The commentary seems to assume that everyone on the streets is a pro-democratic secularist. Not true. What unifies the protesters — who include former regime elements, hard Leftists, and persecuted religious minorities, in addition to pro-Western democrats and transnational progressives — is that they detest Morsi and the Brothers. It is not “democracy.” Many of the protesters would prefer to have a military government (when Morsi was elected president, the candidate he edged out in the run-off was a Mubarak relic, not a democrat). Many say they want “democracy” but are not in harmony about what that actually means.

Most significantly, what the commentary conveniently omits mentioning: This is a population which, in just the last 18 months, has voted by overwhelming margins in three different elections (a) to approve constitutional amendments that greenlighted an election that was certain to usher Islamic supremacists into power, (b) to give Islamic supremacists (not just the Brotherhood but many Salafists) a lopsided parliamentary majority, and (c) to approve a sharia constitution. 

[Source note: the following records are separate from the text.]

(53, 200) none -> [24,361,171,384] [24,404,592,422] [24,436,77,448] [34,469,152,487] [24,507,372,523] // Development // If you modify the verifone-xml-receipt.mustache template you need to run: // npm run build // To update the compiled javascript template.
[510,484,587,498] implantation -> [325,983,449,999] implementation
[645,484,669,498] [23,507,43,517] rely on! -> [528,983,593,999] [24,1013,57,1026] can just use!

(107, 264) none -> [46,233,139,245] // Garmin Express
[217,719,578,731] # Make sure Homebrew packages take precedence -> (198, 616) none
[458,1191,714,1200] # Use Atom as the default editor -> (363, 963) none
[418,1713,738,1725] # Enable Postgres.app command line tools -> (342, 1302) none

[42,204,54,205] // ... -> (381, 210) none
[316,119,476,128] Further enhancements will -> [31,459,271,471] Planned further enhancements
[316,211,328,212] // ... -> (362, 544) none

The last of these, which occurred just six months ago, most reminds me of the situation we are currently in: The Western media lavished attention on the anti-sharia secularists who most loudly protested and demonstrated against the new constitution, making it appear that they were the dynamic juggernaut of Egyptian politics; then the election took place and the secularists got thrashed. As is always the case in the “Arab Spring,” the Western media never said, “Gee, we were wrong (again) about the nature of the Muslim Middle East” — they instead pretended a landslide win for sharia was a squeaker and commenced the vigil for the next spontaneous outbreak of democracy.

Do we really think a population that just overwhelmingly approved a sharia constitution is just going to roll over if the armed forces void that constitution by fiat? I don’t. This is an extremely divided country, and appeasing one set of protesters would surely ignite Islamic supremacist protests that could be bigger and more deadly. Remember, the sharia constitution was strongly supported in the mosques and by the hugely influential scholars of al-Azhar — not to mention by Sheikh Yusuf al-Qaradawi, the renowned sharia jurist who was welcomed home as a conquering hero after Mubarak fell. These are the very forces which, repeatedly, have ordered up global rioting over the most trivial of slights (e.g., Danish cartoons). What do you suppose they are going to do if, under what the Brotherhood and other sharia supremacists portray will portray as American pressure, the Egyptian generals torpedo a sharia constitution adopted by Egyptians in a popular election? 

As I’ve pointed out several times before, the military in Egypt is a wild card. It has a good working relationship with its U.S. counterparts in the upper ranks — which is what billions of dollars in American aid will buy you. But as an institution in which almost all able-bodied men serve, it is a reflection of Egyptian society, which is largely Islamist. There is no guarantee that it will have a steady, unified response to the chaos that is unfolding. The other wild card is the Salafists. They have worked with the Brotherhood when it has suited them (e.g., in the constituitonal referendum) but, as noted above, they are not fans of Morsi and the Brothers. That is one of the reasons Morsi’s margin of victory in the presidential election was not nearly as wide as other Islamist electoral triumphs — the presidential election was seen more as a referendum on Morsi and the Brothers than on Islamic supremacism.

Spring fever will burn very hot in July.